## What you need to do:
Write the listing below out again word for word, without a single picture.

## Available data:

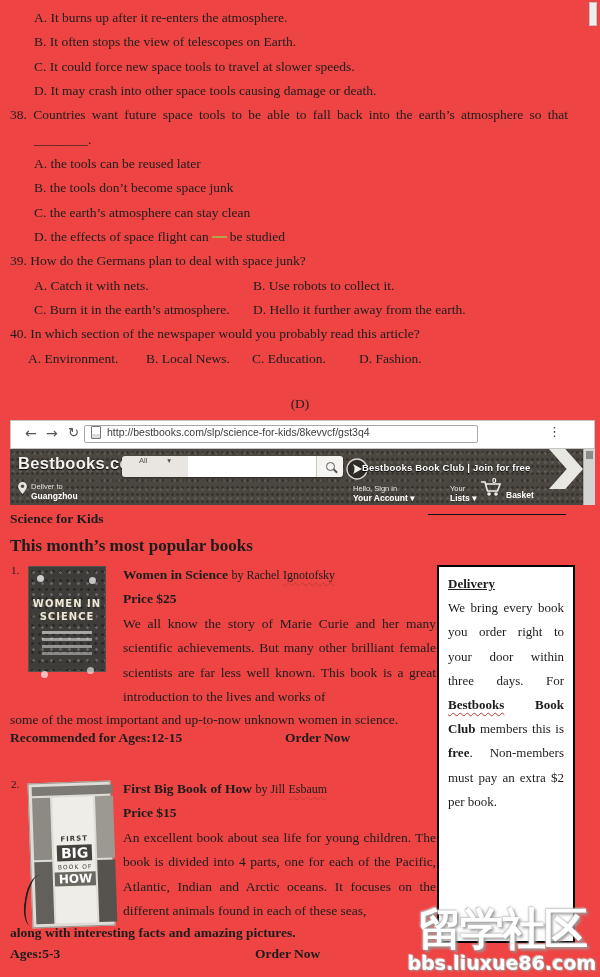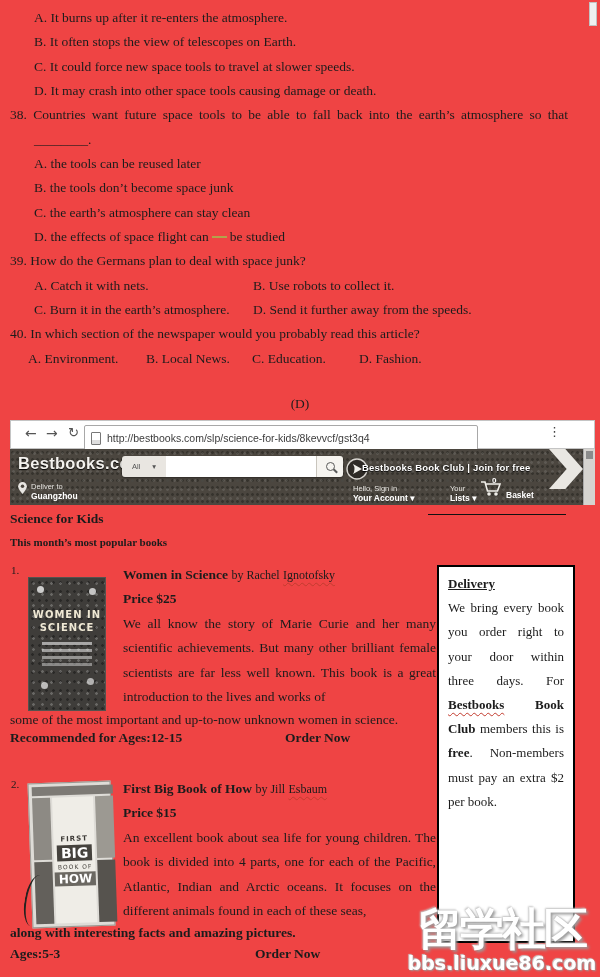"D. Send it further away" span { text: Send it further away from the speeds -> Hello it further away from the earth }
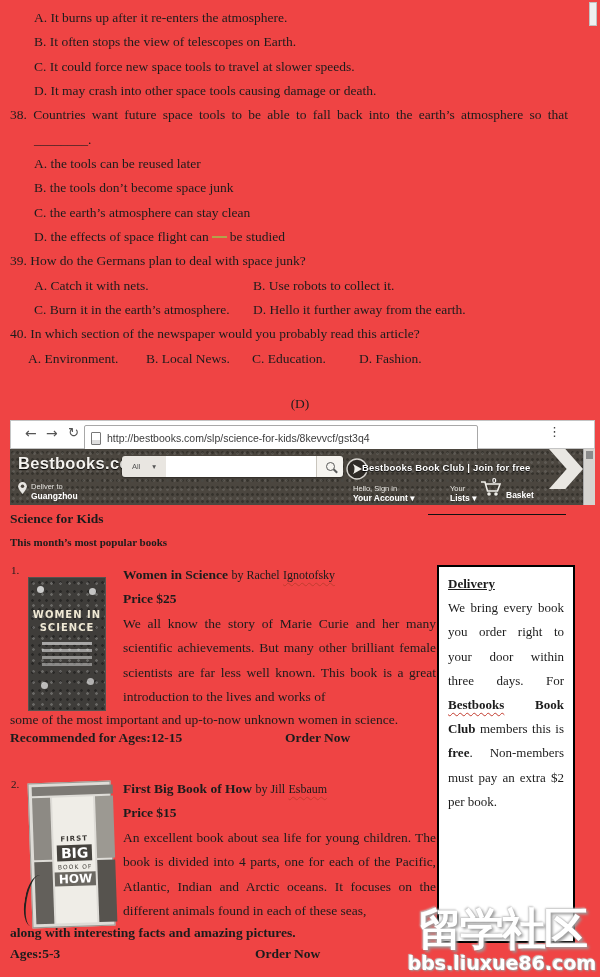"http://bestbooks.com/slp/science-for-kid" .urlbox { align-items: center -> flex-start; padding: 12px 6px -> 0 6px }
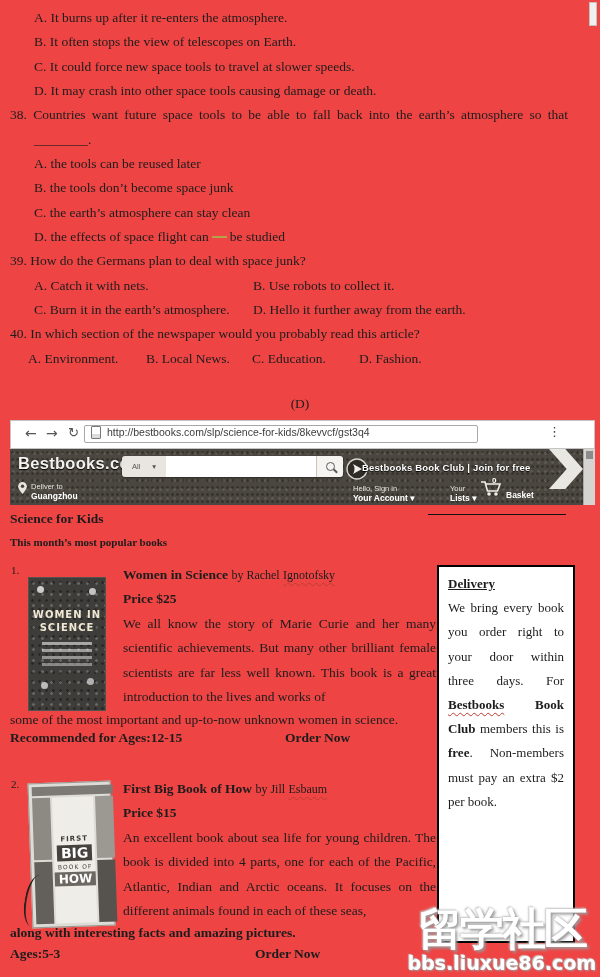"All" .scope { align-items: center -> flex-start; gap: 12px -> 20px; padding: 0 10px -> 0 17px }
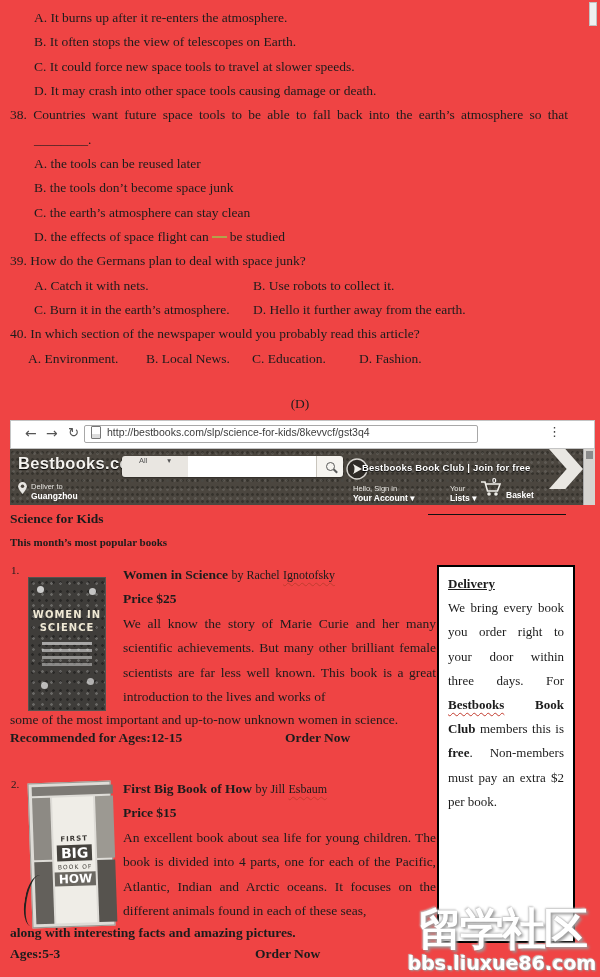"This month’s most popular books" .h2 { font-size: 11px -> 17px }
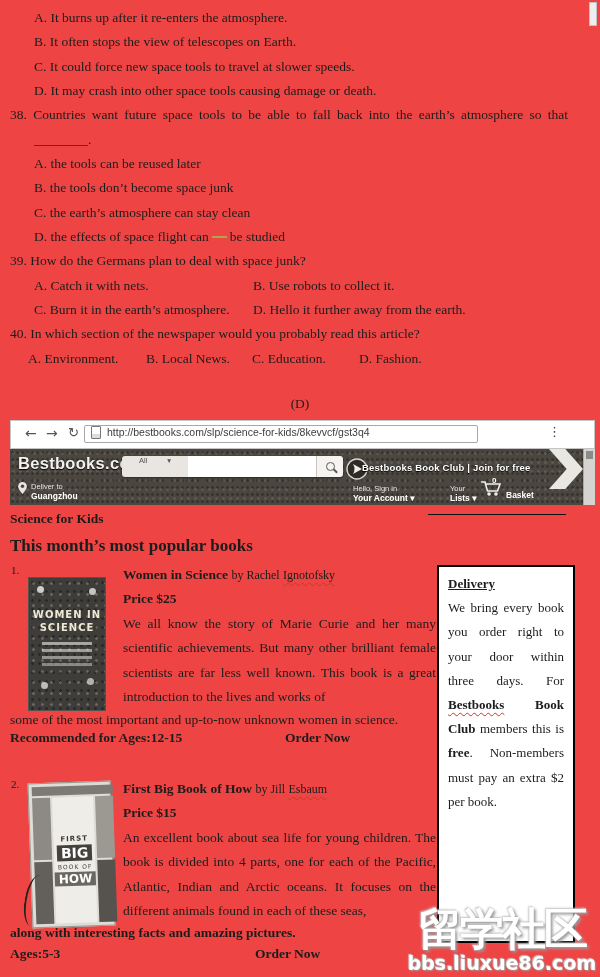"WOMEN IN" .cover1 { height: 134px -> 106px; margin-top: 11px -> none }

## Task response:
"D. Send it further away" span { text: Send it further away from the speeds -> Hello it further away from the earth }
"http://bestbooks.com/slp/science-for-kid" .urlbox { align-items: center -> flex-start; padding: 12px 6px -> 0 6px }
"All" .scope { align-items: center -> flex-start; gap: 12px -> 20px; padding: 0 10px -> 0 17px }
"This month’s most popular books" .h2 { font-size: 11px -> 17px }
"WOMEN IN" .cover1 { height: 134px -> 106px; margin-top: 11px -> none }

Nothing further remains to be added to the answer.